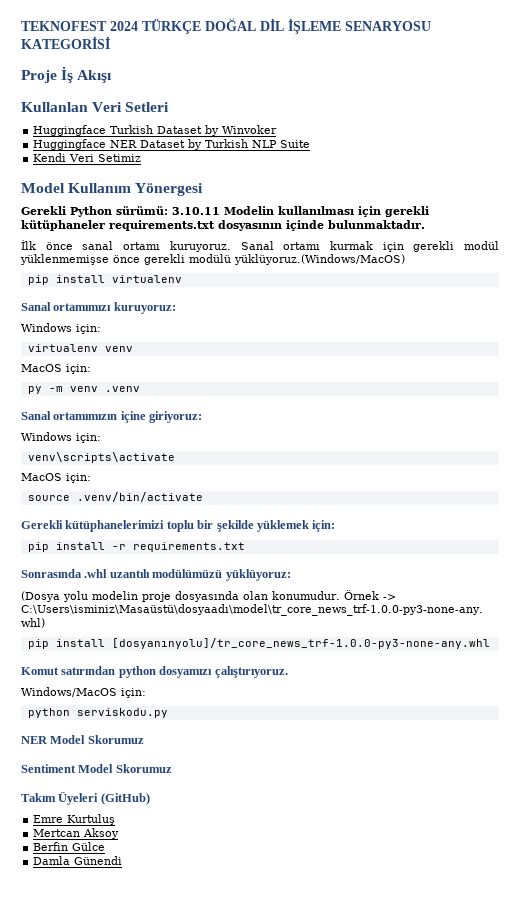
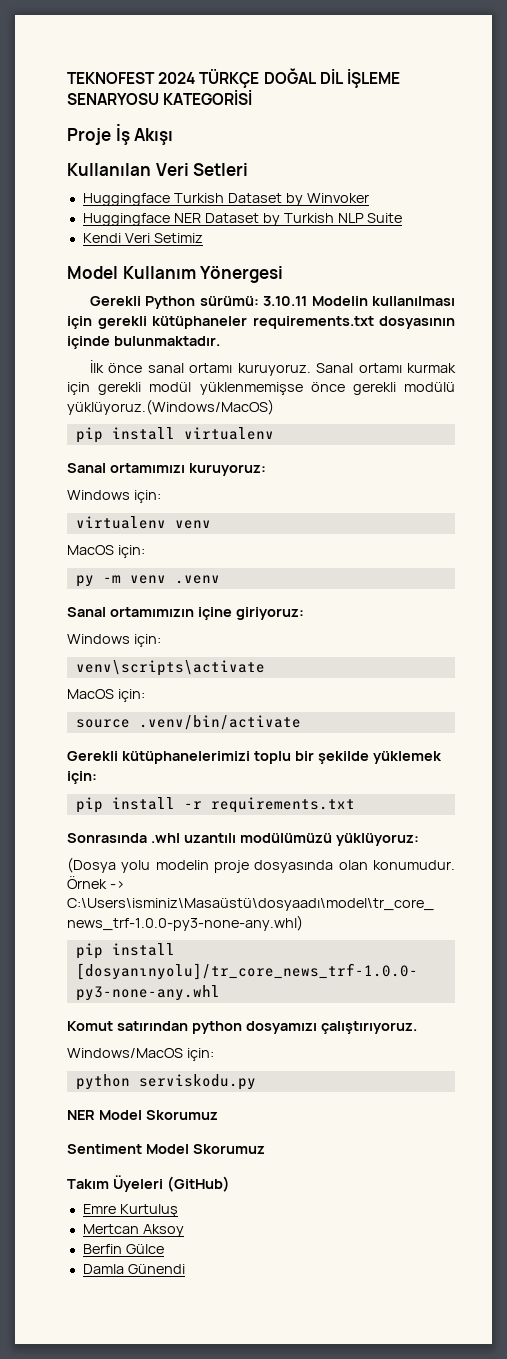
- Kullanlan Veri Setleri
+ Kullanılan Veri Setleri

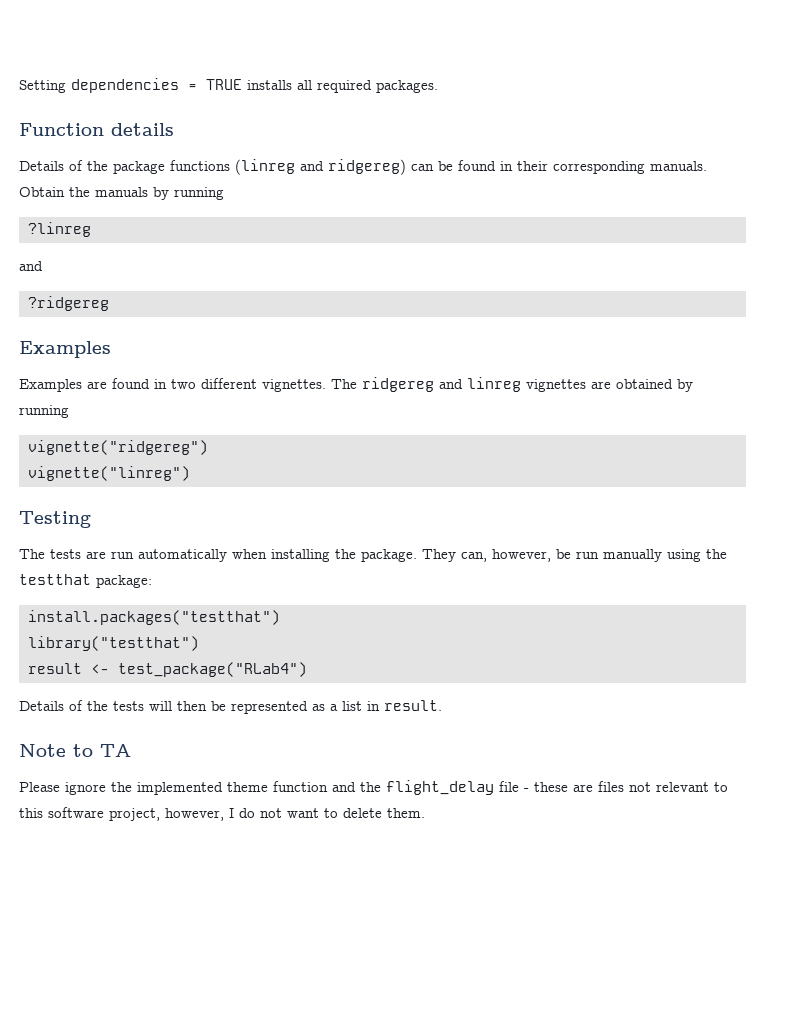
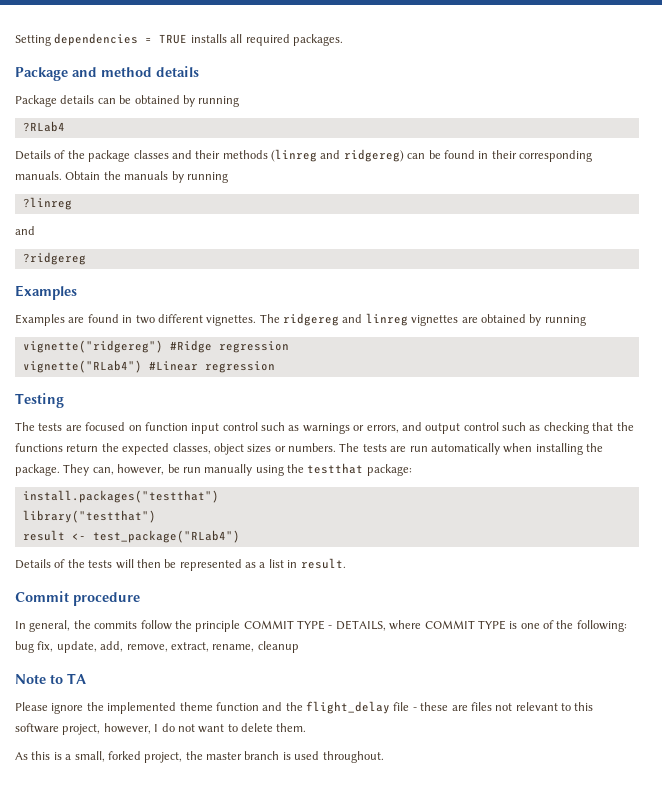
- Function details
+ Package and method details
+ Package details can be obtained by running
+ ?RLab4
- Details of the package functions (linreg and ridgereg) can be found in their corresponding manuals.
+ Details of the package classes and their methods (linreg and ridgereg) can be found in their corresponding manuals.
- vignette("ridgereg")
- vignette("linreg")
+ vignette("ridgereg") #Ridge regression
+ vignette("RLab4") #Linear regression
- The tests are run automatically when installing the package.
+ The tests are focused on function input control such as warnings or errors, and output control such as checking that the functions return the expected classes, object sizes or numbers. The tests are run automatically when installing the package.
+ Commit procedure
+ In general, the commits follow the principle COMMIT TYPE - DETAILS, where COMMIT TYPE is one of the following: bug fix, update, add, remove, extract, rename, cleanup
+ As this is a small, forked project, the master branch is used throughout.

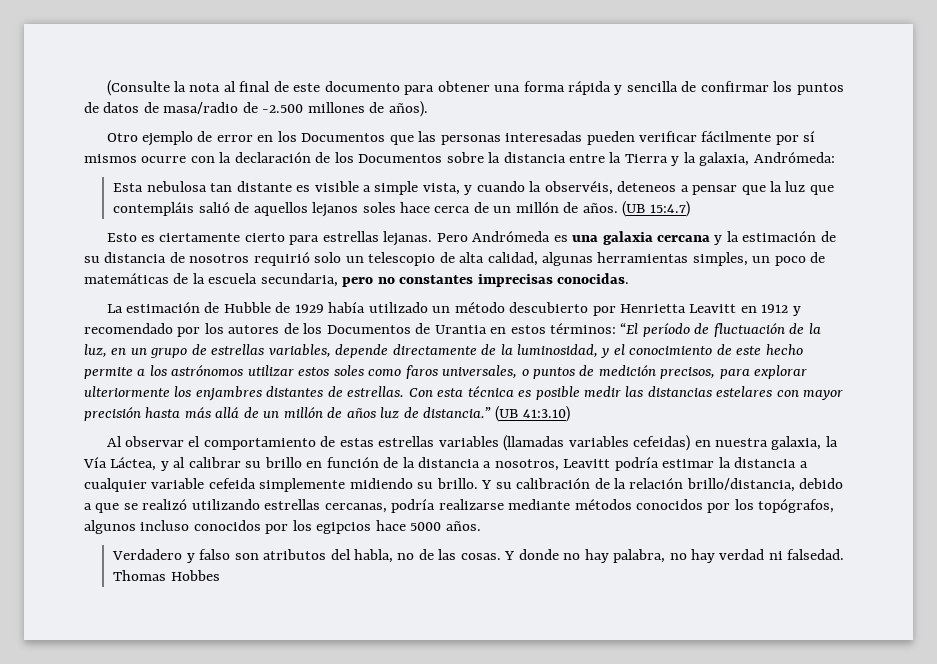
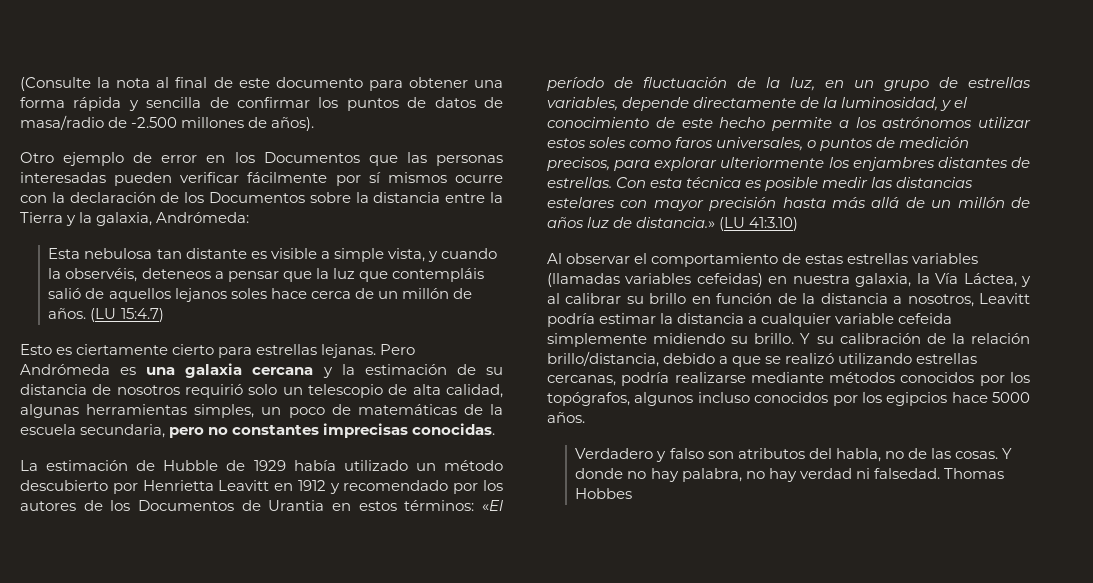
- (UB 15:4.7)
+ (LU 15:4.7)
- “El período de fluctuación de la luz, en un grupo de estrellas variables, depende directamente de la luminosidad, y el conocimiento de este hecho permite a los astrónomos utilizar estos soles como faros universales, o puntos de medición precisos, para explorar ulteriormente los enjambres distantes de estrellas.
+ «El período de fluctuación de la luz, en un grupo de estrellas variables, depende directamente de la luminosidad, y el conocimiento de este hecho permite a los astrónomos utilizar estos soles como faros universales, o puntos de medición precisos, para explorar ulteriormente los enjambres distantes de estrellas.
- Con esta técnica es posible medir las distancias estelares con mayor precisión hasta más allá de un millón de años luz de distancia.” (UB 41:3.10)
+ Con esta técnica es posible medir las distancias estelares con mayor precisión hasta más allá de un millón de años luz de distancia.» (LU 41:3.10)

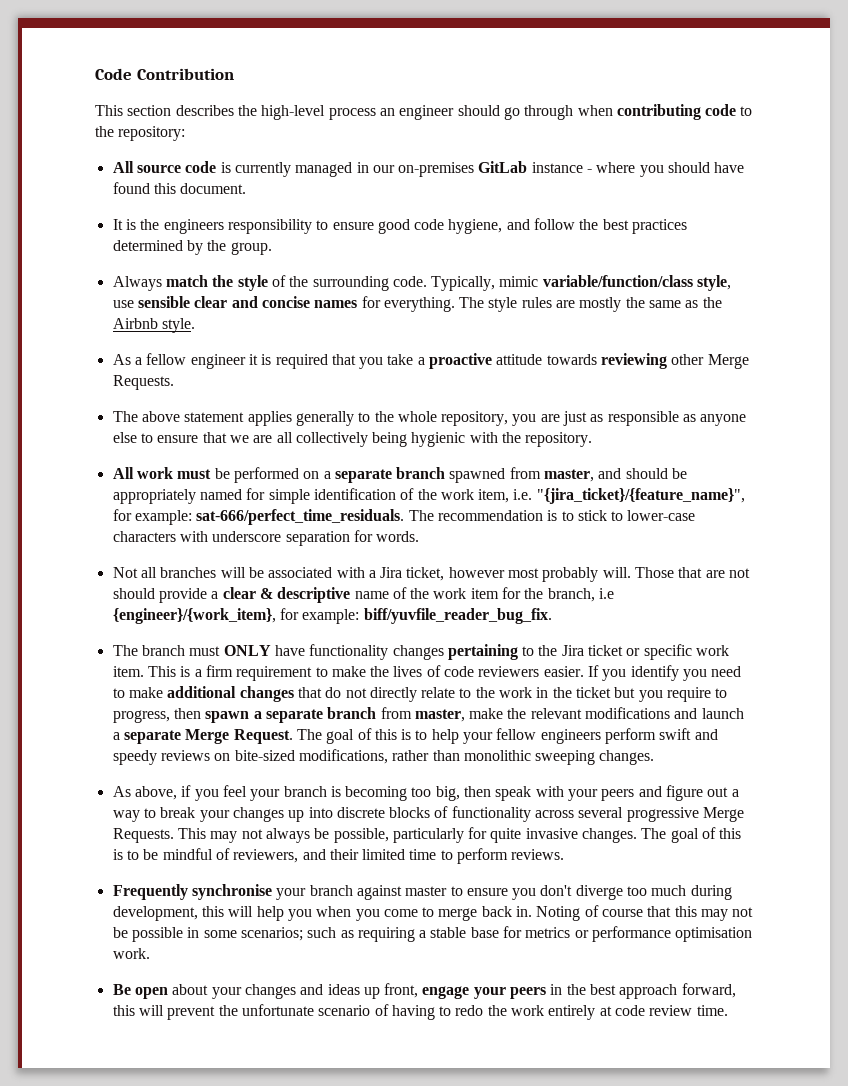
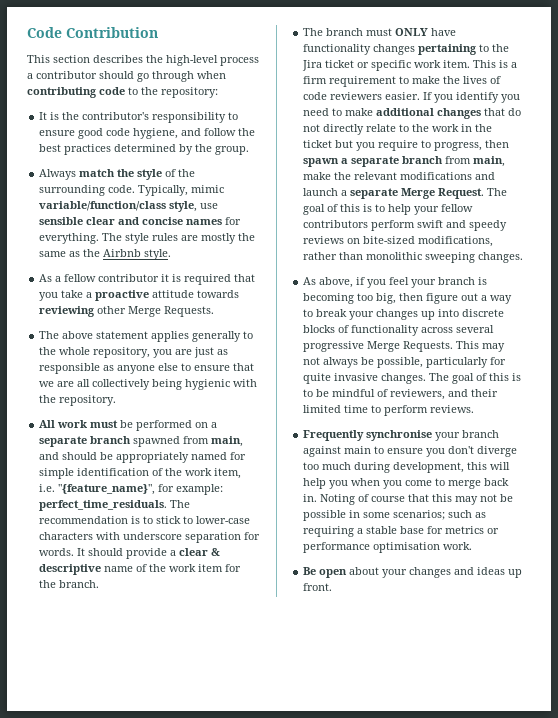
- This section describes the high-level process an engineer should go through when contributing code to the repository:
+ This section describes the high-level process a contributor should go through when contributing code to the repository:
- All source code is currently managed in our on-premises GitLab instance - where you should have found this document.
- It is the engineers responsibility to ensure good code hygiene, and follow the best practices determined by the group.
+ It is the contributor's responsibility to ensure good code hygiene, and follow the best practices determined by the group.
- As a fellow engineer it is required that you take a proactive attitude towards reviewing other Merge Requests.
+ As a fellow contributor it is required that you take a proactive attitude towards reviewing other Merge Requests.
- All work must be performed on a separate branch spawned from master, and should be appropriately named for simple identification of the work item, i.e. "{jira_ticket}/{feature_name}", for example: sat-666/perfect_time_residuals.
+ All work must be performed on a separate branch spawned from main, and should be appropriately named for simple identification of the work item, i.e. "{feature_name}", for example: perfect_time_residuals.
- The recommendation is to stick to lower-case characters with underscore separation for words.
- Not all branches will be associated with a Jira ticket, however most probably will. Those that are not should provide a clear & descriptive name of the work item for the branch, i.e {engineer}/{work_item}, for example: biff/yuvfile_reader_bug_fix.
+ The recommendation is to stick to lower-case characters with underscore separation for words. It should provide a clear & descriptive name of the work item for the branch.
- If you identify you need to make additional changes that do not directly relate to the work in the ticket but you require to progress, then spawn a separate branch from master, make the relevant modifications and launch a separate Merge Request.
+ If you identify you need to make additional changes that do not directly relate to the work in the ticket but you require to progress, then spawn a separate branch from main, make the relevant modifications and launch a separate Merge Request.
- The goal of this is to help your fellow engineers perform swift and speedy reviews on bite-sized modifications, rather than monolithic sweeping changes.
+ The goal of this is to help your fellow contributors perform swift and speedy reviews on bite-sized modifications, rather than monolithic sweeping changes.
- As above, if you feel your branch is becoming too big, then speak with your peers and figure out a way to break your changes up into discrete blocks of functionality across several progressive Merge Requests.
+ As above, if you feel your branch is becoming too big, then figure out a way to break your changes up into discrete blocks of functionality across several progressive Merge Requests.
- Frequently synchronise your branch against master to ensure you don't diverge too much during development, this will help you when you come to merge back in.
+ Frequently synchronise your branch against main to ensure you don't diverge too much during development, this will help you when you come to merge back in.
- Be open about your changes and ideas up front, engage your peers in the best approach forward, this will prevent the unfortunate scenario of having to redo the work entirely at code review time.
+ Be open about your changes and ideas up front.

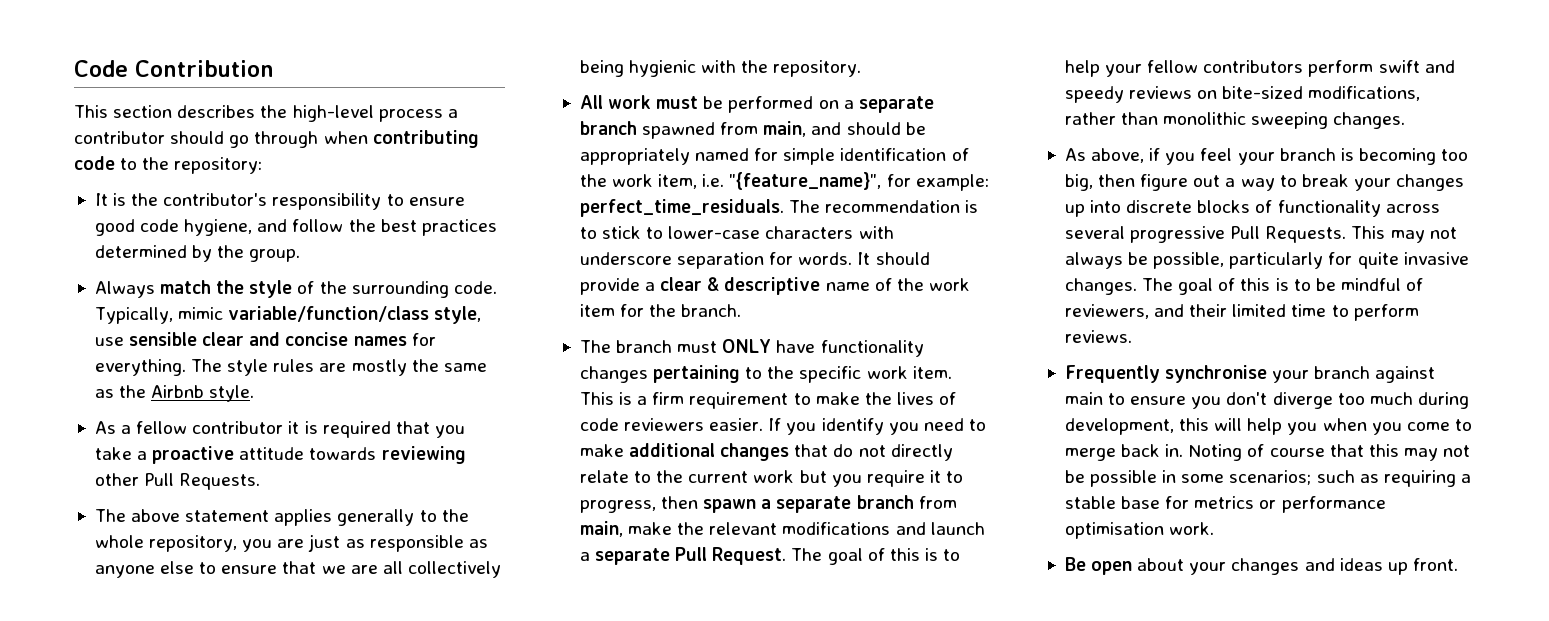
- As a fellow contributor it is required that you take a proactive attitude towards reviewing other Merge Requests.
+ As a fellow contributor it is required that you take a proactive attitude towards reviewing other Pull Requests.
- The branch must ONLY have functionality changes pertaining to the Jira ticket or specific work item.
+ The branch must ONLY have functionality changes pertaining to the specific work item.
- If you identify you need to make additional changes that do not directly relate to the work in the ticket but you require to progress, then spawn a separate branch from main, make the relevant modifications and launch a separate Merge Request.
+ If you identify you need to make additional changes that do not directly relate to the current work but you require it to progress, then spawn a separate branch from main, make the relevant modifications and launch a separate Pull Request.
- As above, if you feel your branch is becoming too big, then figure out a way to break your changes up into discrete blocks of functionality across several progressive Merge Requests.
+ As above, if you feel your branch is becoming too big, then figure out a way to break your changes up into discrete blocks of functionality across several progressive Pull Requests.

▬▬▬▬▬▬

* Prompt:
Working from the records above, write out verbatim only the lines from the line containing "your fellow contributors" through the line containing "- Be open about".

* Response area:
+ The goal of this is to help your fellow contributors perform swift and speedy reviews on bite-sized modifications, rather than monolithic sweeping changes.
- As above, if you feel your branch is becoming too big, then speak with your peers and figure out a way to break your changes up into discrete blocks of functionality across several progressive Merge Requests.
+ As above, if you feel your branch is becoming too big, then figure out a way to break your changes up into discrete blocks of functionality across several progressive Merge Requests.
- Frequently synchronise your branch against master to ensure you don't diverge too much during development, this will help you when you come to merge back in.
+ Frequently synchronise your branch against main to ensure you don't diverge too much during development, this will help you when you come to merge back in.
- Be open about your changes and ideas up front, engage your peers in the best approach forward, this will prevent the unfortunate scenario of having to redo the work entirely at code review time.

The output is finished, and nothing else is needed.